*What you need to do*
Nothing but a number is needed: the count of lines below that include "Biết".

*Material for this task*
==========

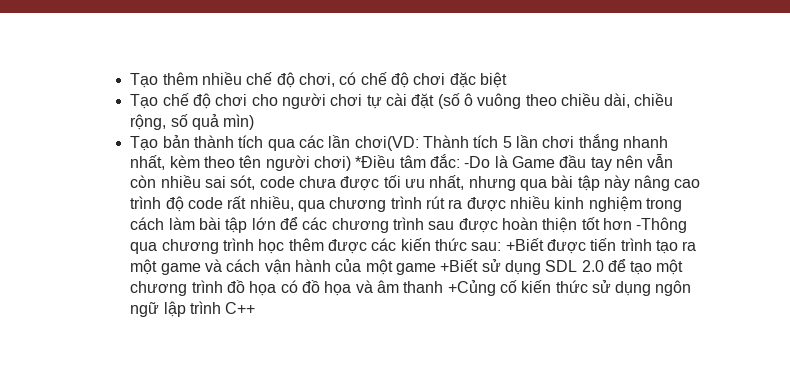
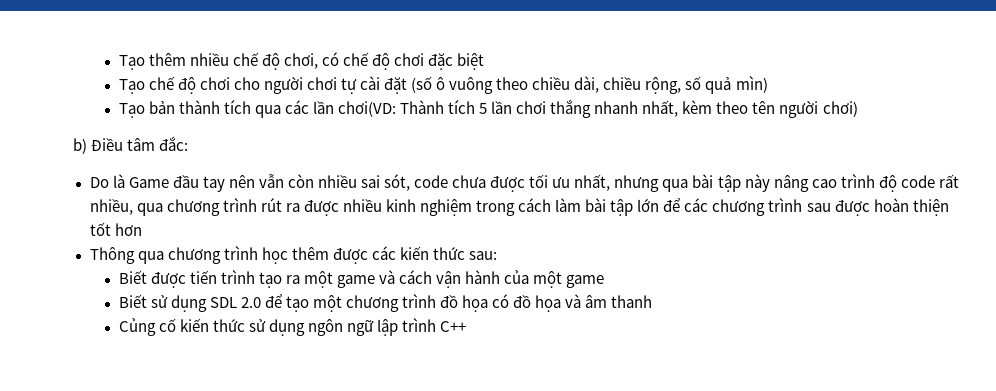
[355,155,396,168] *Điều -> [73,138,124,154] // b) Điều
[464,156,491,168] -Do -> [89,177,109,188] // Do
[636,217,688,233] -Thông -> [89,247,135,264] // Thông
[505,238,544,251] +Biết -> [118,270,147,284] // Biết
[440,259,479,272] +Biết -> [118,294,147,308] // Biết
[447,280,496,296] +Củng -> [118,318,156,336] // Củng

==========

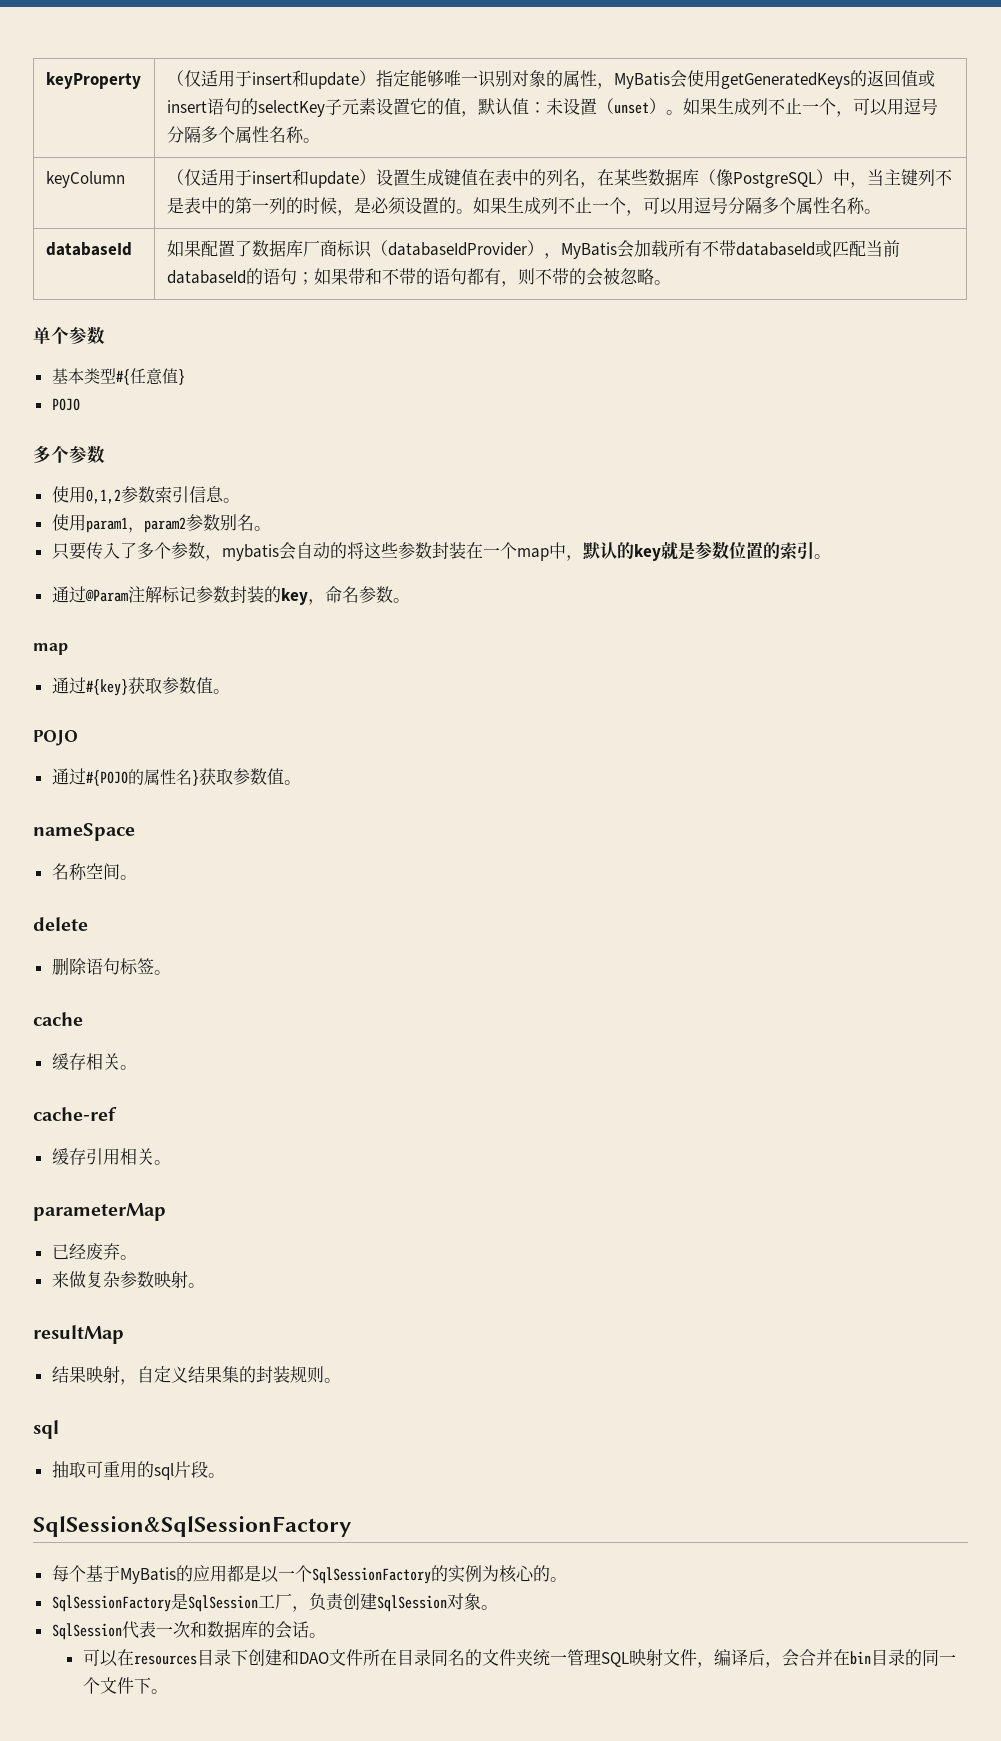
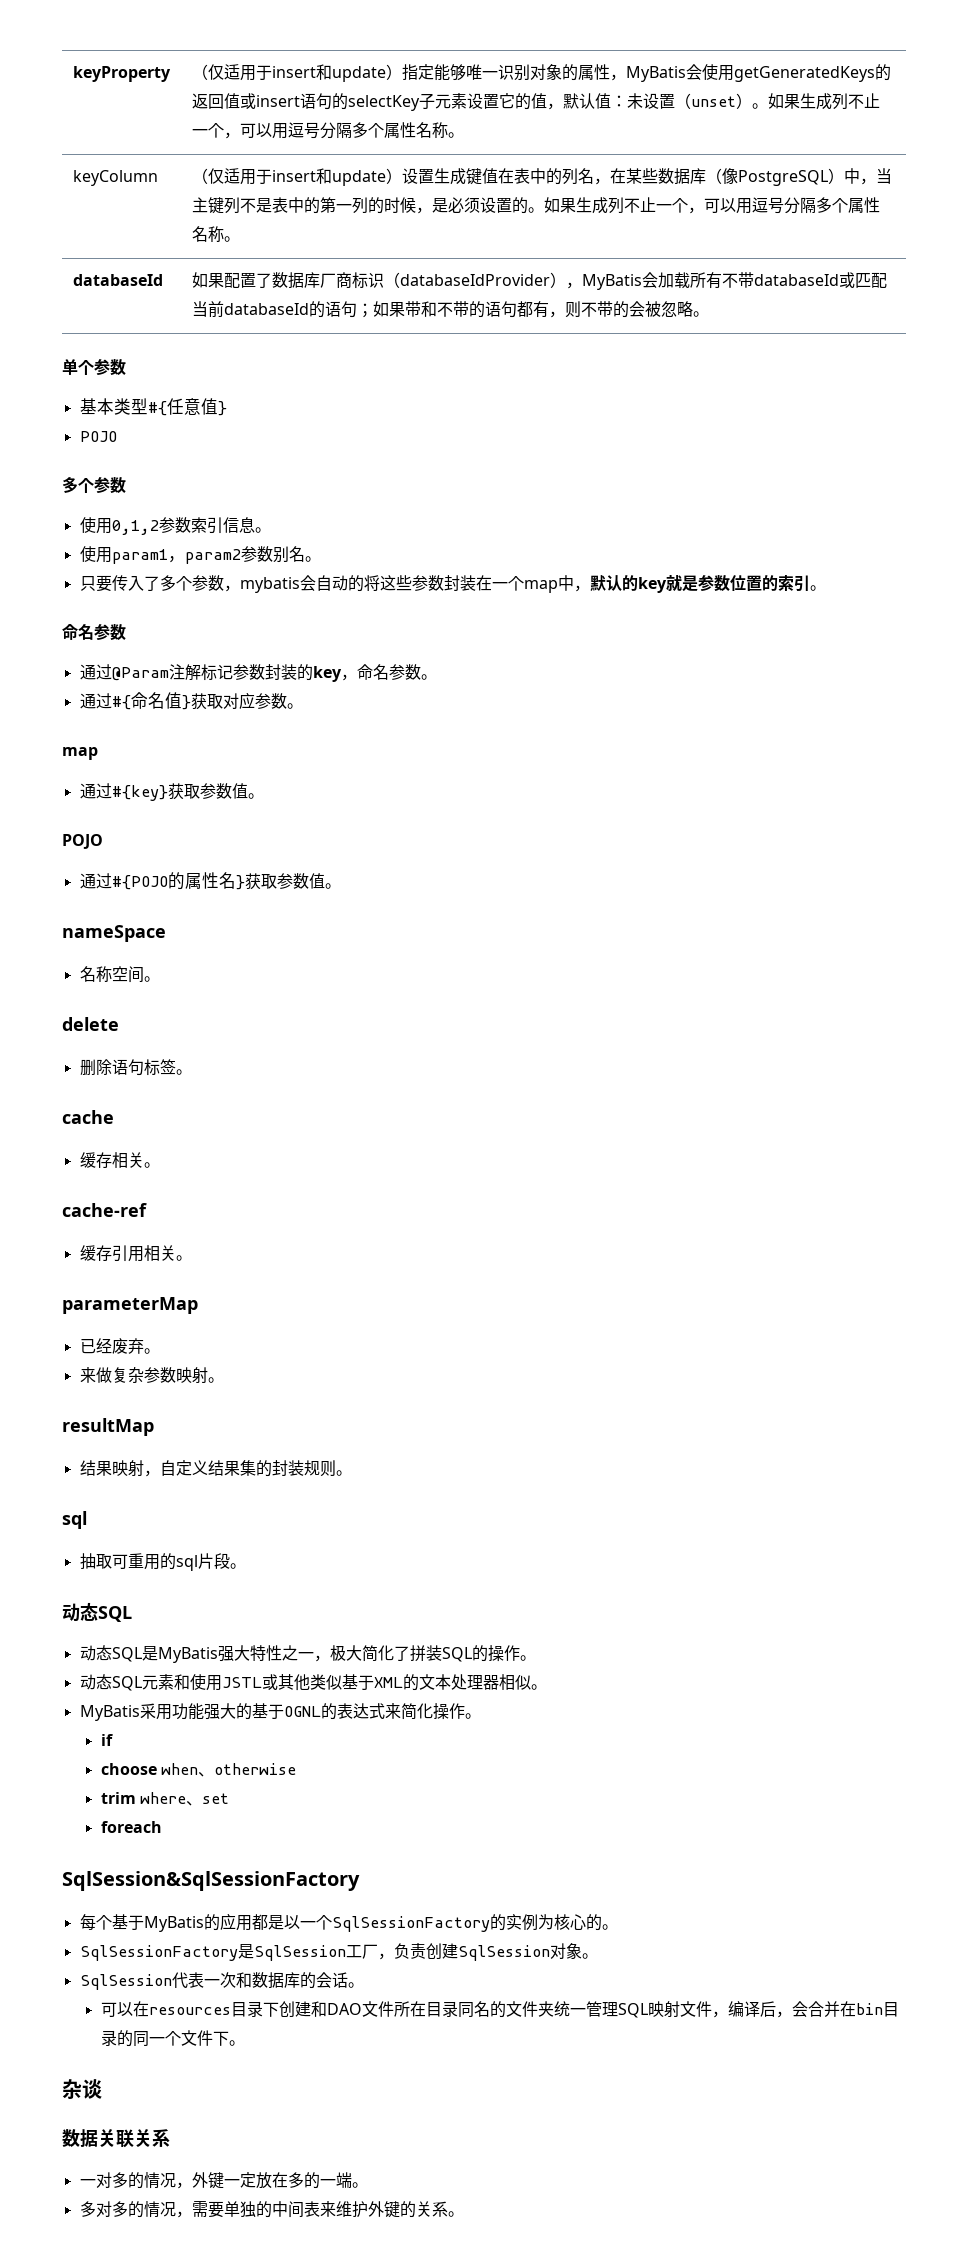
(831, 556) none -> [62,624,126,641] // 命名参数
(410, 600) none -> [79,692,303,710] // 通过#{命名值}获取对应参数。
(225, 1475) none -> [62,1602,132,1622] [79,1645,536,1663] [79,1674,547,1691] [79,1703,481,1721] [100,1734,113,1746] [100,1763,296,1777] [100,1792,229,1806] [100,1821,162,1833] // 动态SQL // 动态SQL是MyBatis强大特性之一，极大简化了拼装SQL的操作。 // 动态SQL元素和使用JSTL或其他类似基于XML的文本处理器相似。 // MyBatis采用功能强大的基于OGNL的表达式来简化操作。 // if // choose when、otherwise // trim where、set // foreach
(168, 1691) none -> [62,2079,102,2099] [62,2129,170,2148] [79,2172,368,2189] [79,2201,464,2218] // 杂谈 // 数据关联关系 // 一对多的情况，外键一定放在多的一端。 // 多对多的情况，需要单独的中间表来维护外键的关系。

==========

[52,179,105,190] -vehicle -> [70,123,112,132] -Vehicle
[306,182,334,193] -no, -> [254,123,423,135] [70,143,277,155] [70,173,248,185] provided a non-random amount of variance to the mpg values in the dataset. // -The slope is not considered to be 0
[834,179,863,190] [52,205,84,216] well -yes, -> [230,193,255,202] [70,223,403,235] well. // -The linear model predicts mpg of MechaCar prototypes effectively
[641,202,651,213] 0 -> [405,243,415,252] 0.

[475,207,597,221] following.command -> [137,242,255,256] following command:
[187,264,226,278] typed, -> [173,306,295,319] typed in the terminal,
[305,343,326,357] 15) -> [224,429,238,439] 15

==========

*Written solution*
2